“It’s okay if someone doesn’t like the choices I make. It’s all okay. It is just that it doesn’t ever feel okay.”

I am sitting in my garage with noise cancelling headphones I borrowed without asking so I can focus on preparing a presentation on community.

There is less than a week to prepare for a 90 minute presentation about how to form a community through compassion, curiosity and acceptance. I want to blame my ADD, the fact I have children and many, many other distractions like squirrels and the furniture I’m wanting to refinish, but I cannot blame my lack of focus on them because that isn’t what this is about. Instead, it is pure avoidance.

This idea of community has me frozen because I am not sure I know how to create a community. I have had accolades about what a great community One Tree is and people have commented, “look at what you’ve created.”

And, yes, I “built it” and “they came.” Or, rather, a “we built it” and “many came and many left”, because that is what people do. We constantly enter and exit our lives and our communities. It gets confusing because I want to believe there is a heaven-like, everlasting community that is perfect - one that no one will ever want or choose to leave. A commune that is not a commune filled with only joy, peace and light. In this life, I might add.

In other words, what I want is that no one will believe I’ve done a poor job leading my One Tree community this way or that. I want all to believe One Tree, or the community of which I now am trying to lead, is, well, heaven-like. Magical. Perfect in all its ways. That I’m perfect in all my ways.

That’s where I get stuck. I am not what everyone might think I am, and now I am supposed to talk about how that is okay. It’s okay for people to leave. It’s okay for a community to expand and then contract. It’s okay that one community is not a good fit, but another is. It’s okay if someone doesn’t like the choices I make as a leader. It’s all okay. It is just that it doesn’t ever feel okay. It hurts.

This is not a new feeling. It’s a deeply ingrained part of who I am feeling. I can go into details about how my childhood experiences created this monster within me that likes to show up right when I need to focus on the task at hand: to prepare to tell people things that appear “wise” about how to create or lead a community.

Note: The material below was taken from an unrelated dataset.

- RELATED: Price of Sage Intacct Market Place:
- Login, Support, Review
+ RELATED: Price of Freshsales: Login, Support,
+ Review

But, I have abandonment issues. Twenty-plus years of therapy have not rid me of them. This rather expensive and time-consuming therapy has only brought these and many other issues to the surface where they now live, versus being buried deep down in the depths where I couldn’t recognize them for what they were. Keeping these issues buried is what allowed for my flight instinct to kick-in so I could abandon before I am abandoned. Or my fight instinct where I change like a chameleon into what others seem to want me to be. Fighting meaning I fight the urge to flee by adapting to all those around me.

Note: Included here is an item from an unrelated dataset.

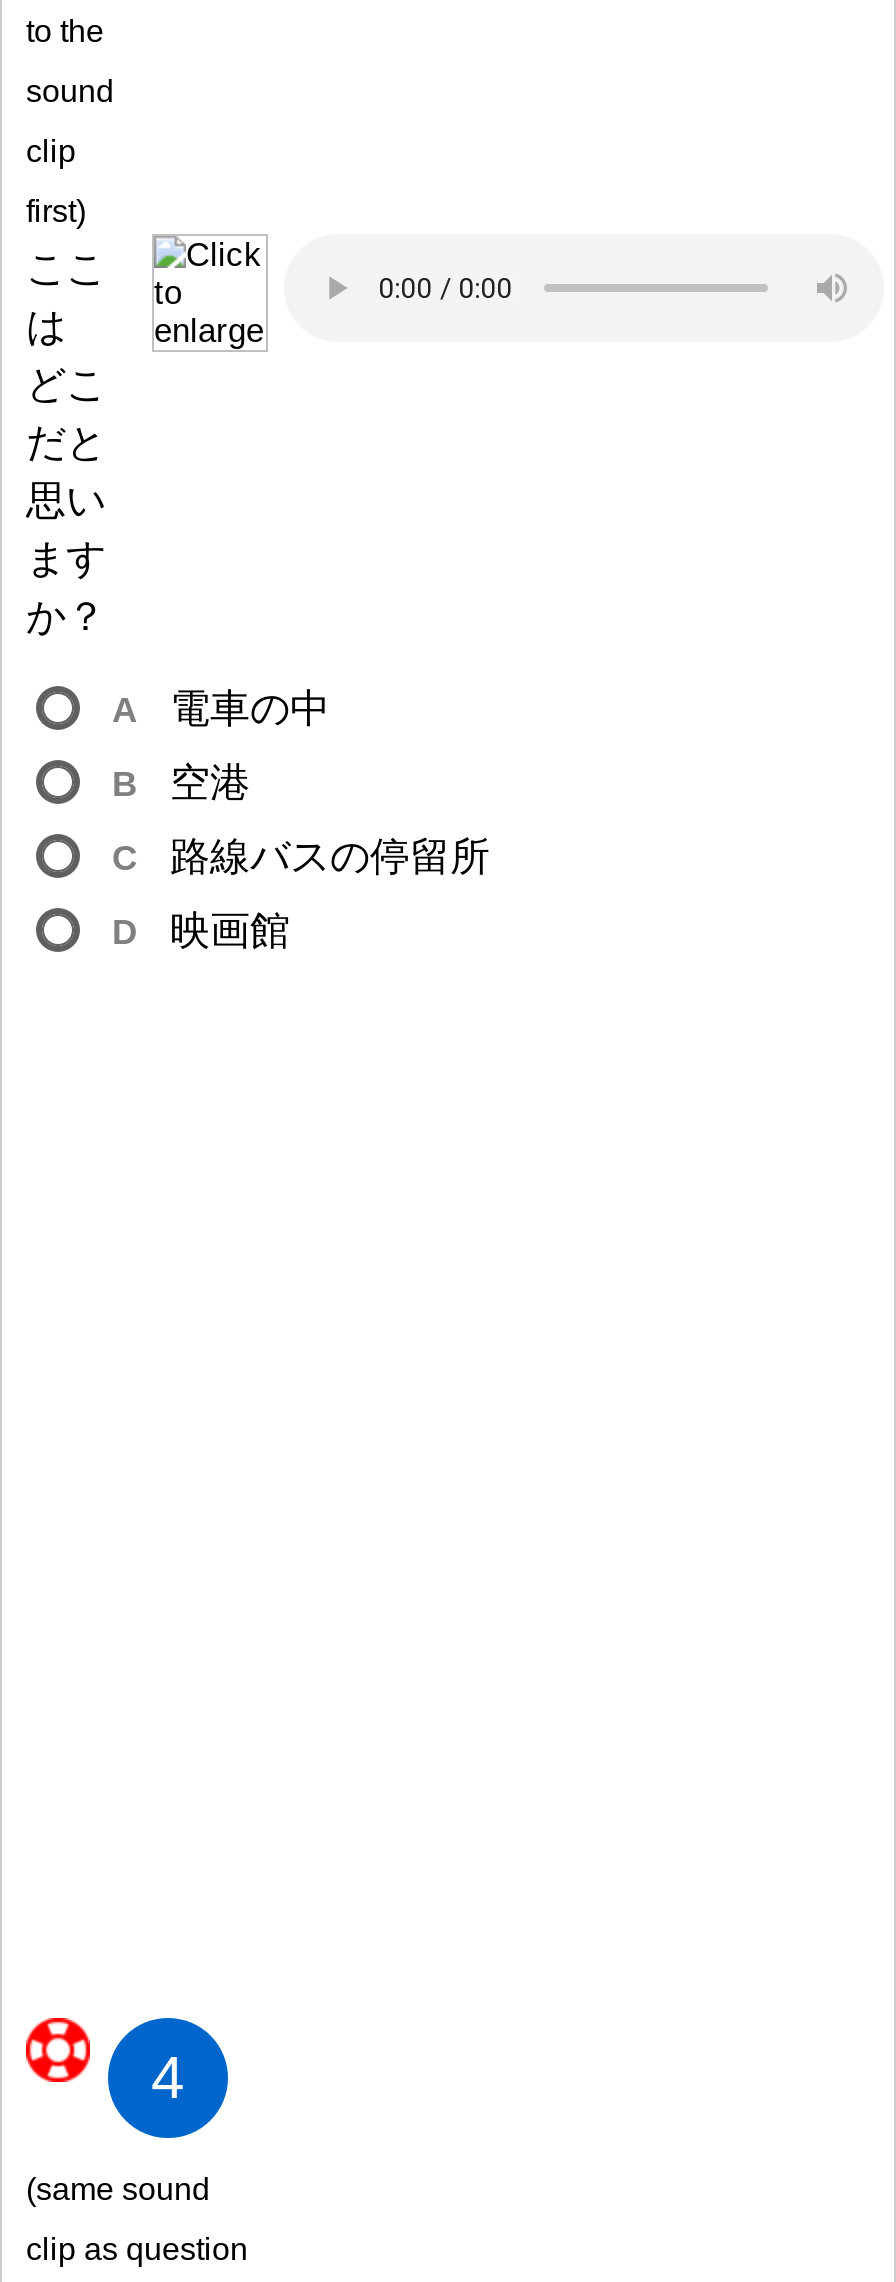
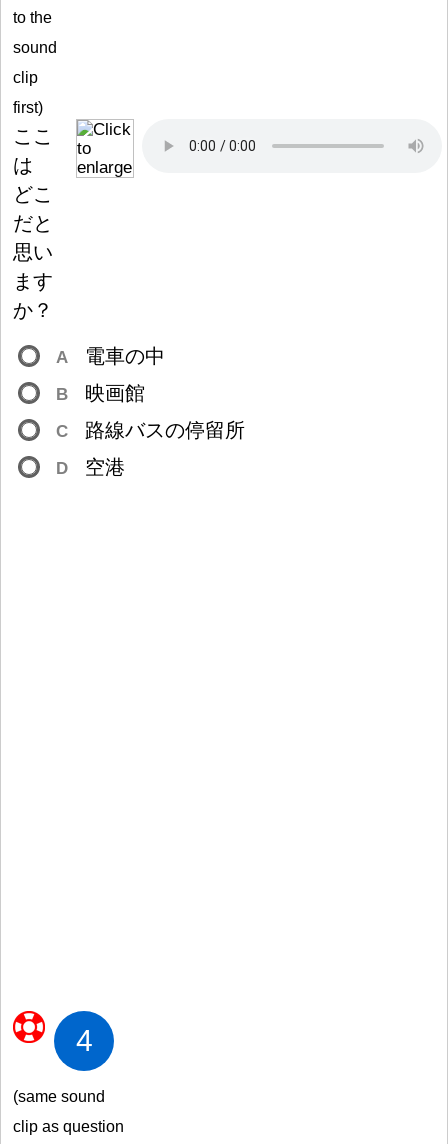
moved down: 空港

moved up: 映画館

Neither tactic has served me well, and both of which are part of my deep-rooted abandonment issues - that of abandoning myself.

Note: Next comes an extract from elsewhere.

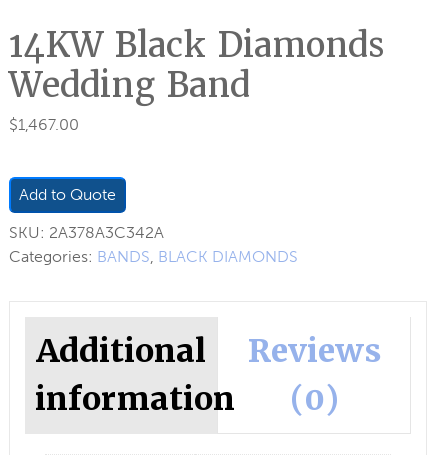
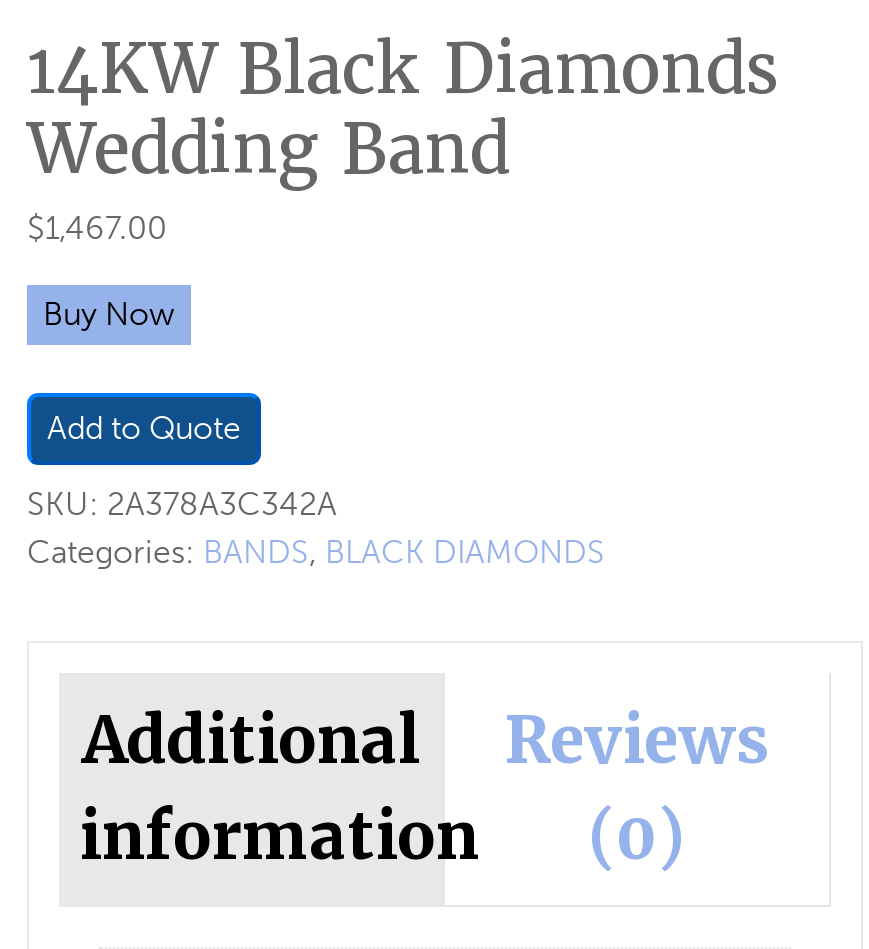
+ Buy Now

Right now, my flight instinct is feeding my avoidance of preparing. I’ve run the gambit of excuses about how to get out of this thing I signed up for. This thing I chose. Abandon before anyone can abandon me, before the audience can walk out.

I’ll work on a PowerPoint and then find myself trying to adapt the presentation to what I think people want to hear versus what I’ve learned over the years: Community building is hard work. The hardest of work, most of which is the internal work of knowing thyself. No number of googled “community building activities” make this work any easier. More fun sometimes, but never easier.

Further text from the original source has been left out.